ABSTRACT
A core objective of accession results is to establish a legal foundation for the conduct and management of trade policy based on the rule of law. Implementation of accession commitments hinges on the existence of an effective domestic framework for making and enforcing policies. Customarily, this is described in the third chapter of working party reports. Twenty-eight of the members that acceded pursuant to procedures in Article XII of the Marrakesh Agreement Establishing the World Trade Organization (WTO Agreement), have undertaken a total of fifty-five accession-specific commitments in this regard. The uniquely definable pattern that has emerged from WTO Accession Protocols confirms the uniform applicability of the WTO Agreement throughout and across the entirety of the customs territory of the new member, the exclusive authority of central governments to implement and enforce WTO rules, the strengthening of due process and the rule of law, and the precedence of ratified international treaties over domestic legislation, in many instances. These commitments are integral to the WTO Agreement and are enforceable under the WTO Dispute Settlement Understanding. Although normative and standard, they confirm the long-standing accession practice that a range of original members have not confirmed and from which several deviate. This chapter studies the specific accession-specific commitments in the domestic framework for making and enforcing policies. It also investigates the relationship between Accession Protocols and domestic legal systems and asks whether original members undertook similar obligations.
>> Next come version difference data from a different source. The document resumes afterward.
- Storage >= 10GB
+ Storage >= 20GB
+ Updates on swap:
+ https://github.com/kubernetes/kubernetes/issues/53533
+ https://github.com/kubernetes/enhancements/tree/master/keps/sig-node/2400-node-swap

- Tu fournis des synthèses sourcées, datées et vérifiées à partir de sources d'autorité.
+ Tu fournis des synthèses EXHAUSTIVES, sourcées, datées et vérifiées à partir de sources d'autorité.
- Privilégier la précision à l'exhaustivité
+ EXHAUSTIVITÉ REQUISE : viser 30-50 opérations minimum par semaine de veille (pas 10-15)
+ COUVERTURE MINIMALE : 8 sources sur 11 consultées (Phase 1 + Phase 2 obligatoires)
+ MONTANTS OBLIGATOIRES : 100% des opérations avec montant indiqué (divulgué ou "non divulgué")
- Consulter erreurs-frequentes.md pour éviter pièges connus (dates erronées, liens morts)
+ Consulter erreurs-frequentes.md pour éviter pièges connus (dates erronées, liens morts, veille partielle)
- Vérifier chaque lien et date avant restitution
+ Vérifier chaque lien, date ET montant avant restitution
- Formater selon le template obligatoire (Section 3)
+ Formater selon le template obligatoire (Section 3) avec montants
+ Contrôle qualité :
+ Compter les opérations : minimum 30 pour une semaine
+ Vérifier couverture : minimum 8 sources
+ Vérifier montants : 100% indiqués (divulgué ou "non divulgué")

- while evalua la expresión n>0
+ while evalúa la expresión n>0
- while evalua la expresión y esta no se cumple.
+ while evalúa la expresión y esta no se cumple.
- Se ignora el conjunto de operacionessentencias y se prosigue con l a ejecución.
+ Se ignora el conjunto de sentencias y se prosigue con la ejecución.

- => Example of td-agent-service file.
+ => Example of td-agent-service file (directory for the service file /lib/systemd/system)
The WTO Agreement and the Domestic Framework for Making and Enforcing Policies
Accession commitments are to be implemented, in most cases, upon accession. In practice, implementation takes place through the amendment and/or enactment of legal instruments, which are, in turn, applied and enforced by designated authorities. Article XVI:4 of the Agreement Establishing the World Trade Organization WTO Agreement provides that ‘Each Member shall ensure the conformity of its laws, regulations and administrative procedures with its obligations as provided in the annexed Agreements’.
Nevertheless, the WTO Agreement does not provide instruction as to the architecture necessary to comply with Article XVI:4. Hence, each member enjoys the sovereign right to design its domestic institutions and processes. Different agreements establish the standard on how this should be effected.